Se O Livro de Eli consegue unir certa dose de drama, uma pitada de crítica social e muito espetáculo, A Estrada quer saber até onde se consegue manter a humanidade. Para isso usa de uma situação limite: um mundo arruinado por algum tipo de cataclisma no qual sobreviver é o único motivo de continuar de pé. Para o personagem de Viggo Mortensen, entretanto, a vida ainda tem algum sentido a não ser o instintivo, seu filho vivido por Kodi Smit-McPhee. Ele já perdeu as esperanças há tempo, assim como a esposa, que não agüentou a situação pela qual tiveram de passar. As provações são colocadas quase que sem descanso: fome e violência são as piores delas, o que amargurou aquele homem que os flashbacks mostram ter sido bem mais cândido. E durante essa luta para dar algum tipo de futuro ao filho, ele é confrontado a todo momento pelas lições de humanidade que ensinou ao garoto. Duas cenas são exemplares: o velho que recebe a atenção do menino e o ladrão humilhado pelo adulto enquanto o filho assiste a tudo incrédulo, vendo o mesmo desespero pelo qual passa naquela pessoa. A Estrada é um filme mal, não poupa seus personagens, ainda que saiba falar da alma do homem como poucos. Nota: 8,5 

Angel HeartCoração Satânico* (Angel Heart, EUA/Canadá/Reino Unido, 1987). De Alan Parker

Coração Satânico fala sobre a perdição eterna. É um filme sombrio e desperançado, que também aborda a alma humana, mas de como ela pode ser corrompida e que esse é um caminho sem qualquer chance de redenção. Robert De Niro tem dois diálogos reveladores nesse sentido com Mickey Rourke.
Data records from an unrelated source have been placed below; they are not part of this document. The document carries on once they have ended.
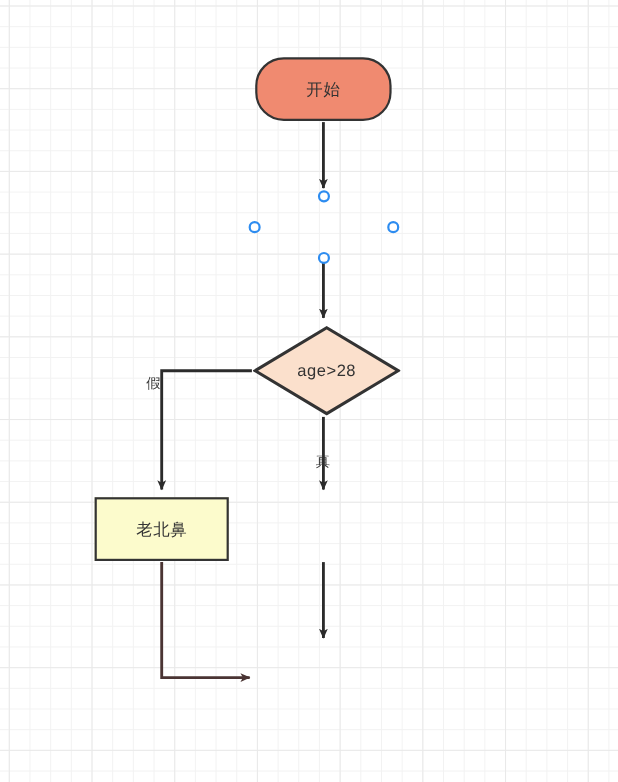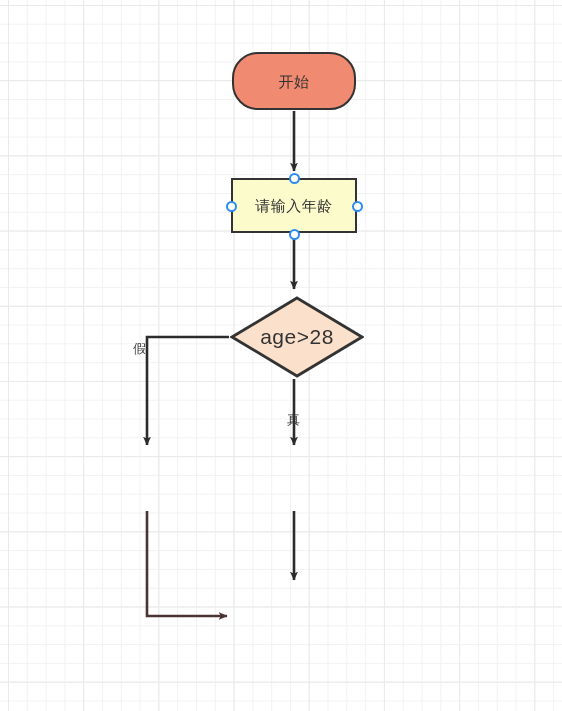"请输入年龄" div.node { html: <div> <span>请输入年龄</span> </div> -> none }
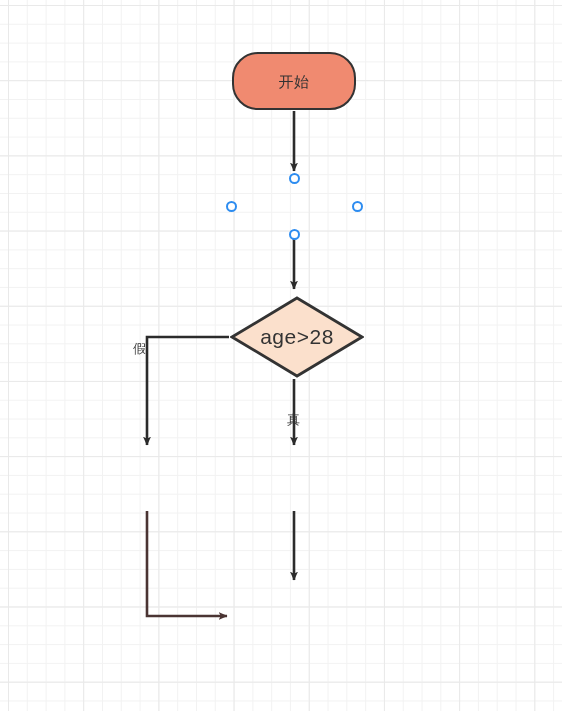"age>28" .diamond-label { font-size: 21px -> 15px }
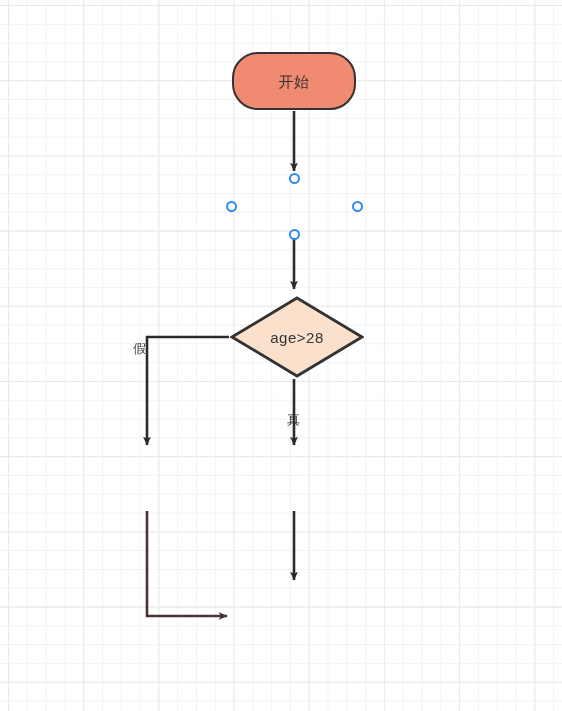"老北鼻" div.node { html: none -> <div> <span>老北鼻</span> </div> }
Um acontece logo quando se conhecem,  De Niro deixa claro o motivo pelos quais contrata os serviços do investigador Rourke ao dizer que não é empresário do artista com o qual tem um contrato. Repare como o detetive se sente desconfortável ao falar com o contratante. Depois vem o momento em que De Niro come um ovo cozido, sugerindo muito mais do que um simples encontro para atualização da investigação. As sugestões são o forte do longa, que é violento de várias formas, seja graficamente ou na própria busca de Rourke, que em si é uma absurda tortura quando se descobre o motivo de tudo aquilo. Não há inocentes e são poucas as narrativas em que o Inferno ascende à Terra como neste longa de Alan Parker. Nota: 8,5 

The X-files - Fight the FutureArquivo X – O Filme (The X-Files – Fight the Future, EUA, 1998). De Rob Bowman

Eu era fã incondicional da série que marcou a década de 1990. O melhor da primeira inserção dos mundo X-er nos cinemas, ainda em 1998, é que ele funciona tanto para quem acompanhava temporada por temporada, como para quem fazia contato pela primeira vez com os dramas de Mulder e Scully na busca pela verdade. Claro que os admiradores tiveram mais motivos para comemorar. Primeiro porque o filme serviu de ponte entre temporadas da série (não me lembro exatamente quais), depois por proporcionar um dos momentos mais tensos sexualmente entre os protagonistas – algo inédito até então -, além de explorar com inteligência a conspiração entre homens e extraterrestres ao inserir vários elementos desta no enredo do longa, que é sempre adjacente ao mote principal da série. Os não-iniciados, entretanto, podem ver um bom thriller, cheio de intrigas e movimentado, revelando segredos aos poucos sem ser pedante. Ainda que tenha achado alguns elementos mais fracos do que quando os assisti pela primeira vez – a exemplo do desfecho apoteótico, quando Mulder vai até o Pólo Sul como se pegasse um vôo comercial, e toda a seqüência dentro do QG inimigo. Nota: 8

*Filme assistido pela primeira vez

2 responses

  1. A Estrada? oO

    Um dos melhores livros que já li, vou assistir ao filme esta semana!
    Só espero que ele supere minhas expectativas assim como o livro, o que geralmente não acontece. rs

    28 de Setembro de 2010 às 9:14 PM

    • Mídias diferentes. Livro e filme. É um filme belíssimo e complexo, eu adorei.